All these questions lay in the future.  But what McLuhan could already see clearly, and was able to specify here in his second Chesterton essay, was that a potential solution to “the chaos of our time” lay in a realist position that yet recognized “every kind of reasonableness” in its inevitable multiplicity.  A peculiar kind of idealistic realism was envisioned:

Catholics have failed to understand or utilize Vico. Vico’s great discovery of a psychological method for interpreting historical periods and cultural patterns is rooted in his perception that the condition of man is never the same but his nature is unchanging. (…) Vico was not a Thomist, and so he has been abandoned to the sceptics; but he invented an instrument of historical and cultural analysis of the utmost use for the discovery of psychological and moral unity in the practical order.
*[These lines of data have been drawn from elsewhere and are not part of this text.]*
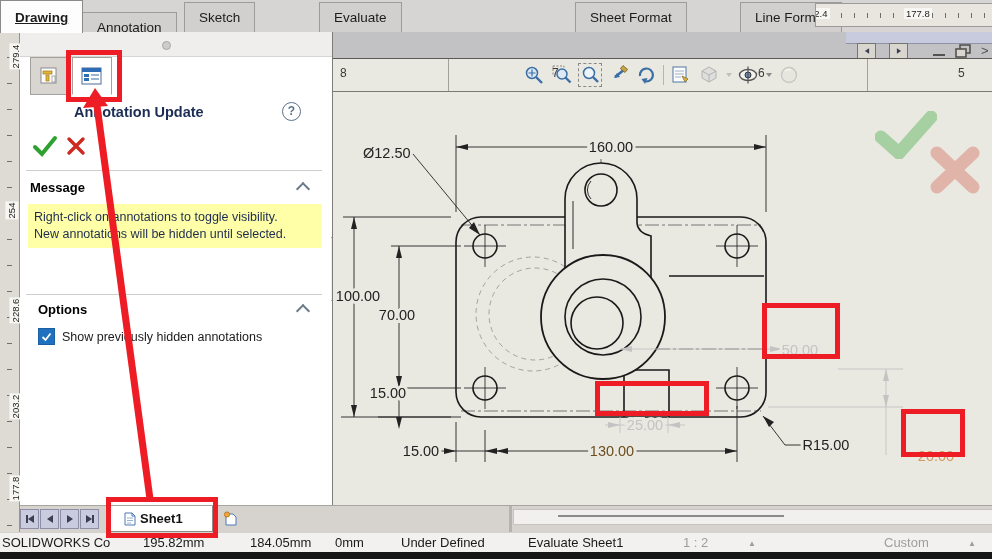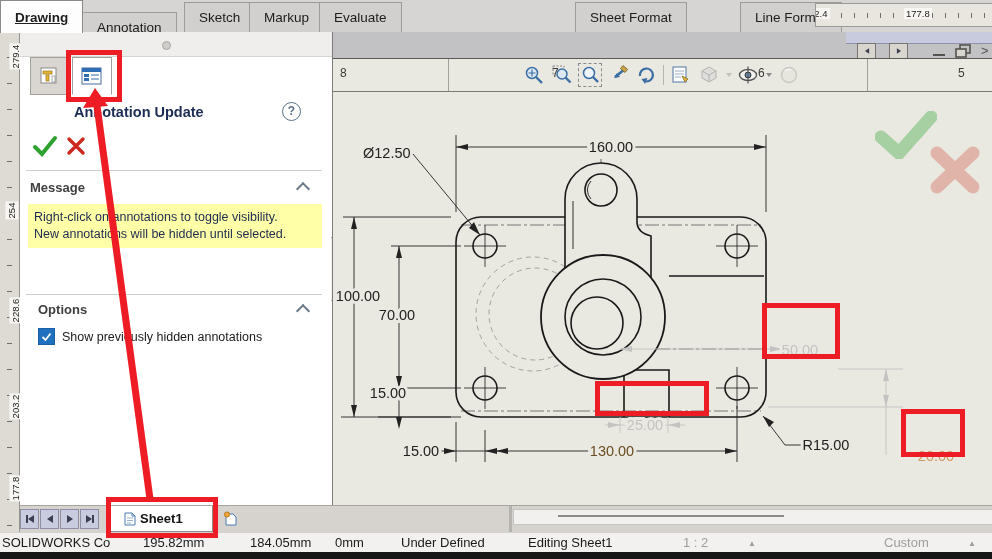--- a/index.html
+++ b/index.html
@@ -88,7 +88,6 @@
     <div class="rtab active" style="left:0;">Drawing</div>
     <div class="rtab" style="left:82px;margin-top:10px;">Annotation</div>
     <div class="rtab" style="left:184px;">Sketch</div>
-    <div class="rtab" style="left:249px;">Markup</div>
     <div class="rtab" style="left:319px;">Evaluate</div>
     <div class="rtab" style="left:575px;">Sheet Format</div>
     <div class="rtab" style="left:740px;">Line Format</div>

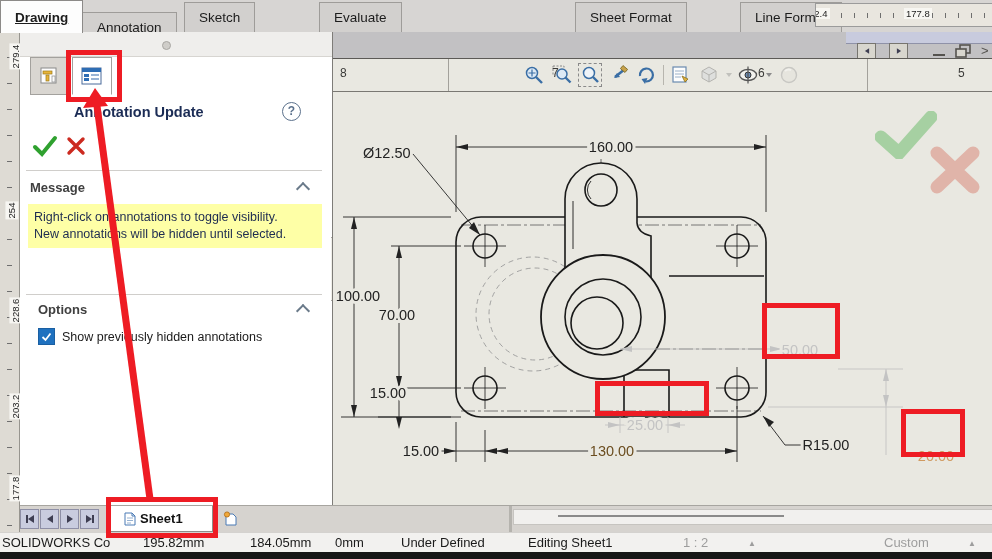--- a/index.html
+++ b/index.html
@@ -31,7 +31,7 @@
   #pmTitle{position:absolute;left:54px;top:72px;font-size:14.5px;font-weight:bold;color:#1b2c55;}
   .helpcircle{position:absolute;left:262px;top:70px;width:17px;height:17px;border:1.5px solid #5b718c;border-radius:50%;
      color:#5b718c;font-size:12px;font-weight:bold;text-align:center;line-height:17px;}
-  .sectionhdr{position:absolute;left:10px;font-size:13px;font-weight:bold;color:#404040;}
+  .sectionhdr{position:absolute;left:10px;font-size:13px;font-weight:bold;color:#000000;}
   .chev{position:absolute;width:8px;height:8px;border-left:2px solid #6a7a8a;border-top:2px solid #6a7a8a;transform:rotate(45deg);}
   .pdivider{position:absolute;left:6px;width:296px;height:1px;background:#d0cecb;}
   #msgbox{position:absolute;left:8px;top:172px;width:282px;background:#feffa6;color:#1d2b50;font-size:12.5px;

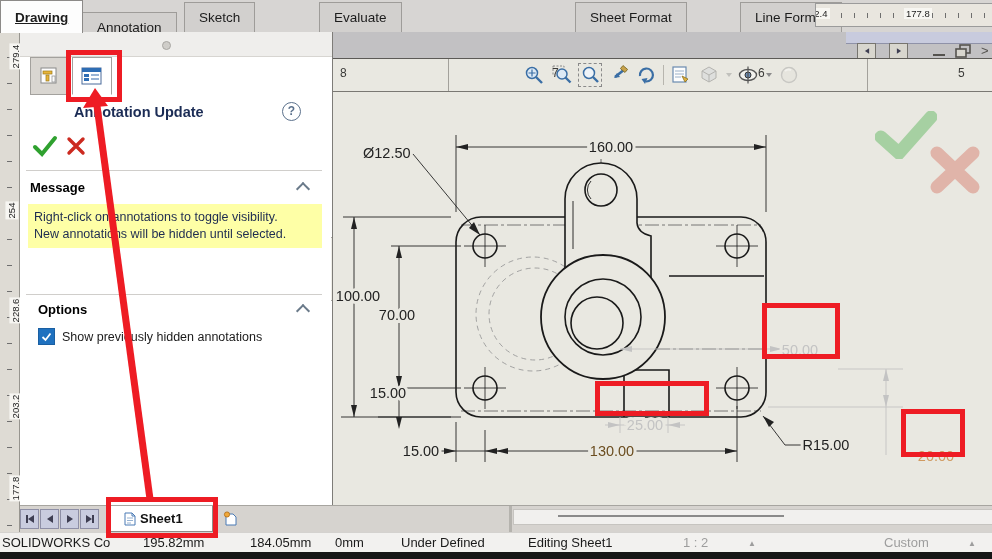--- a/index.html
+++ b/index.html
@@ -421,7 +421,7 @@
     <span class="sitem" style="left:250px;">184.05mm</span>
     <span class="sitem" style="left:335px;">0mm</span>
     <span class="sitem" style="left:401px;">Under Defined</span>
-    <span class="sitem" style="left:528px;">Editing Sheet1</span>
+    <span class="sitem" style="left:528px;">Evaluate Sheet1</span>
     <span class="sitem sgray" style="left:683px;">1 : 2</span>
     <span class="sitem sgray" style="left:748px;font-size:8px;top:6px;">▲</span>
     <span class="sitem sgray" style="left:884px;">Custom</span>

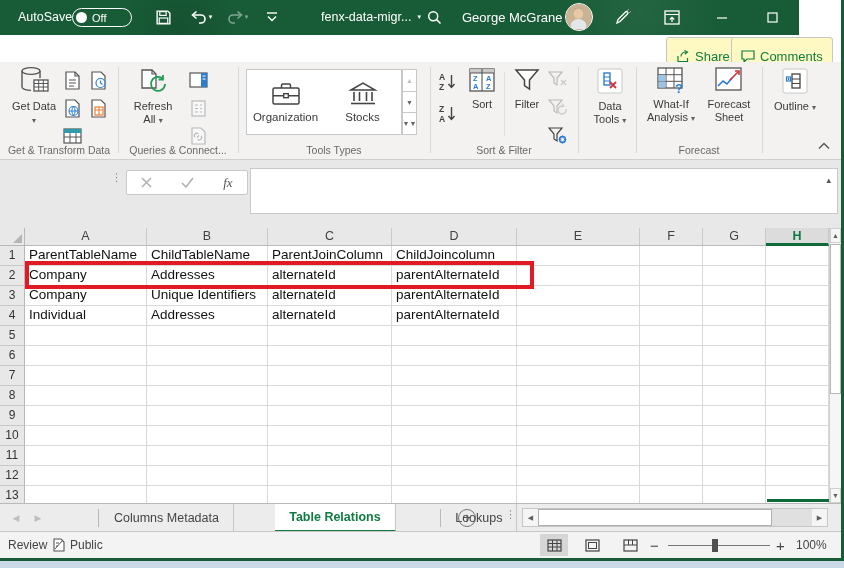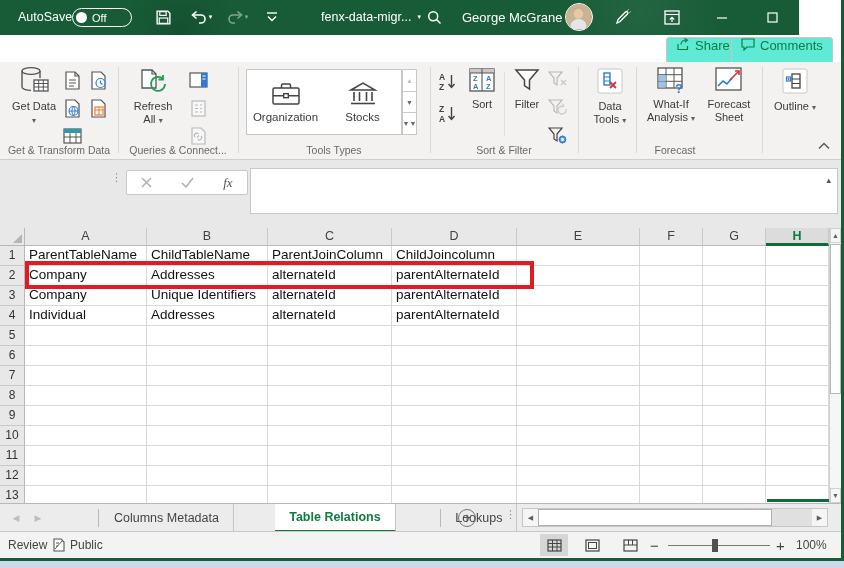--- a/index.html
+++ b/index.html
@@ -26,7 +26,7 @@
   .rtab { position:relative; display:inline-block; height:27px; line-height:26px; padding:0 13px; font-size:13px; color:#444; cursor:default; }
   .rtab.active { color:#1a1a1a; font-weight:bold; }
   .rtab.active::after { content:""; position:absolute; left:10px; right:10px; bottom:0; height:3px; background:#107c41; }
-  .pill-btn { position:absolute; top:2px; height:38px; border:1px solid #c8c6c4; border-radius:3px; background:#5eead4; color:#107c41; font-size:13px; display:flex; gap:5px; padding:0 9px; }
+  .pill-btn { position:absolute; top:2px; height:38px; border:1px solid #c8c6c4; border-radius:3px; background:#fef9c3; color:#107c41; font-size:13px; display:flex; align-items:center; gap:5px; padding:0 9px; }
 
   
   .ribbon { position:relative; width:844px; height:98px; background:#f3f2f1; border-bottom:1px solid #cfcfcf; overflow:hidden; }

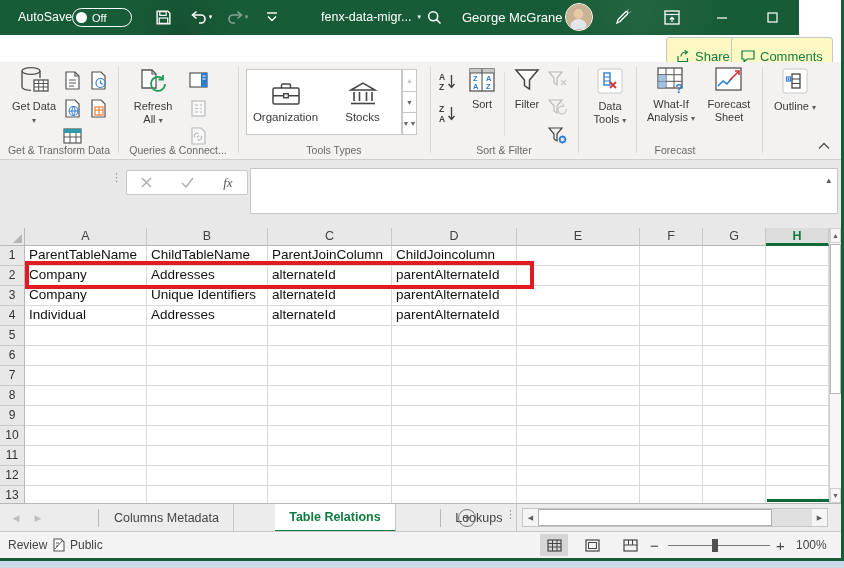--- a/index.html
+++ b/index.html
@@ -388,7 +388,7 @@
         </svg>
       <div class="blabel"><span>Forecast Sheet</span></div>
     </div>
-    <div class="glabel" style="left:612px;width:126px">Forecast</div>
+    <div class="glabel" style="left:636px;width:126px">Forecast</div>
     <div class="gdiv" style="left:762px"></div>
 
     <div class="bigbtn" style="left:770px;width:50px">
McLuhan’s realism was focused on moral and political order as against a merely intellectual order. He rejected out of hand the sort of response to “the present chaos” that he had found in Catholic universities like SLU and Assumption and now again at St Michael’s at UT:

The Catholic teaching of philosophy and the arts tends to be catechetical. It seeks precisely that Cartesian pseudo-certitude which it officially deplores, and divorces itself from the complex life of philosophy and the arts. This is only to say that the Catholic colleges are just like non-Catholic colleges.

But he yet saw the foundation of moral and political order as lying in a “psychological method” that was able to investigate the varying conditions of humans (which are “never the same”) within a unified theory. Central to this idea was that our “connatural” realistic access to the world is not restricted to things in the exterior landscape, but includes as well the full panorama of “the interior landscape”. This sort of ‘interior realism’ was the key to McLuhan’s whole contribution because no one then or now would deny the potential value of the scientific study of human options — if only such study were possible! But the whole world has staked literally everything on the certainty of its impossibility!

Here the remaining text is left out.